### Exercise aim
For each line in the data that includes "class", make a copy.

Web interface edit records
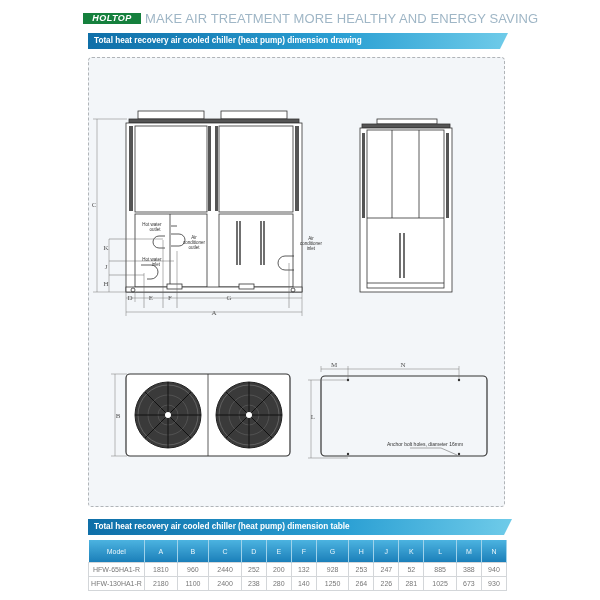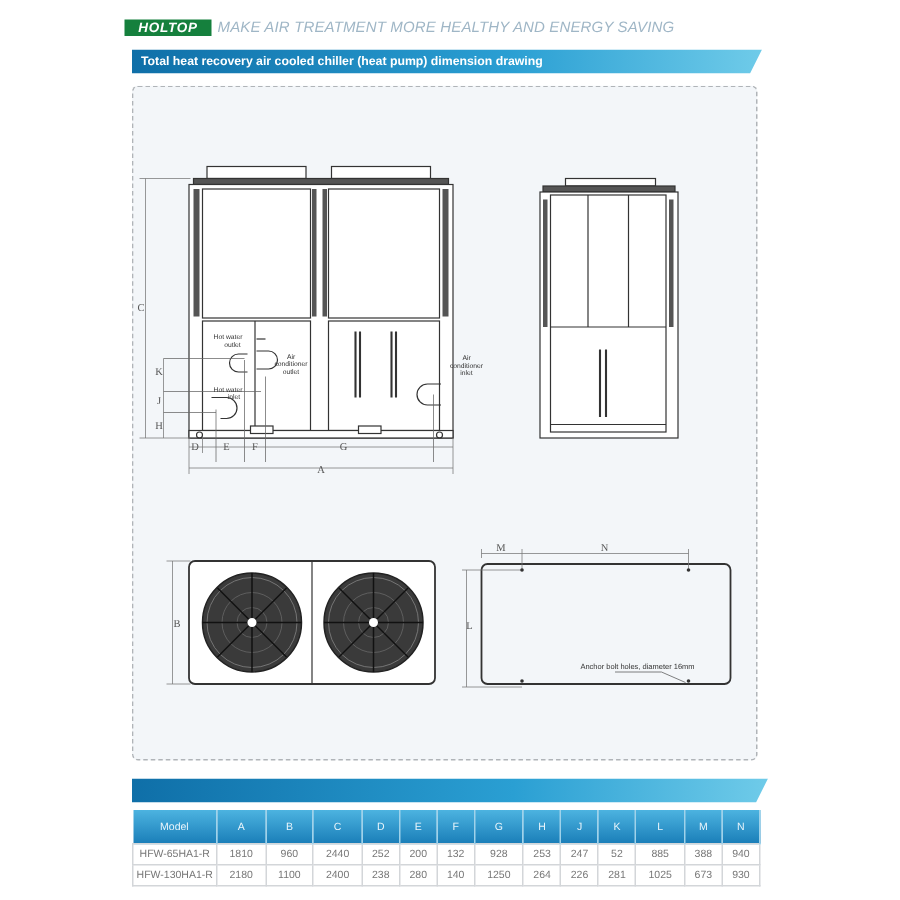--- a/index.html
+++ b/index.html
@@ -7,7 +7,7 @@
          font-family:"Liberation Sans", sans-serif; }
   .logo { position:absolute; left:83px; top:13px; width:58px; height:11px; background:#15803d;
           color:#fff; font-weight:bold; font-style:italic; font-size:9px; line-height:11px; text-align:center; letter-spacing:0.5px; }
-  .tagline { position:absolute; left:145px; top:13px; font-size:10px; font-style:italic; color:#9fb6c6; line-height:11px; letter-spacing:0.1px; }
+  .tagline { position:absolute; left:145px; top:13px; font-size:13px; color:#9fb6c6; line-height:11px; letter-spacing:0.1px; }
   .section-bar { position:absolute; left:88px; height:16px; }
   .section-bar svg { position:absolute; left:0; top:0; }
   .section-bar .title { position:absolute; left:6px; top:0; line-height:16px; font-size:8.2px; font-weight:bold; color:#fff; white-space:nowrap; }

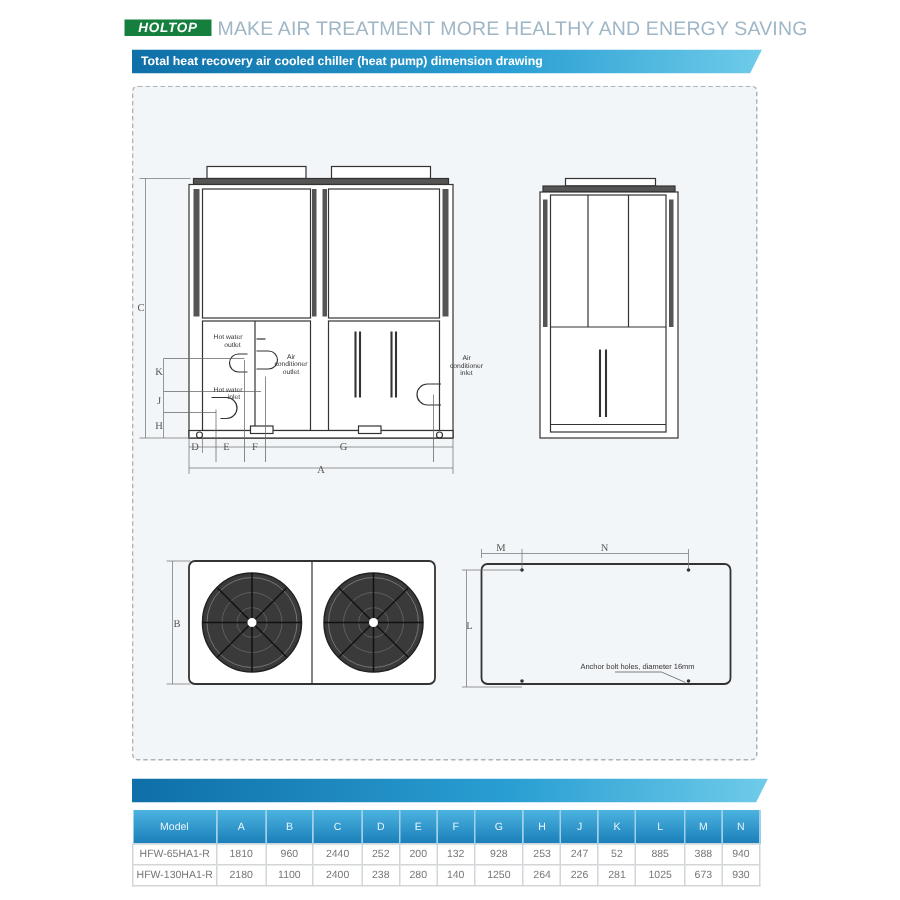--- a/index.html
+++ b/index.html
@@ -206,6 +206,7 @@
     </defs>
     <polygon points="0,0 424,0 416,16 0,16" fill="url(#barg2)"></polygon>
   </svg>
+  <span class="title">Total heat recovery air cooled chiller (heat pump) dimension table</span>
 </div>
 
 <table class="dim">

### Written answer
+  <span class="title">Total heat recovery air cooled chiller (heat pump) dimension table</span>
 <table class="dim">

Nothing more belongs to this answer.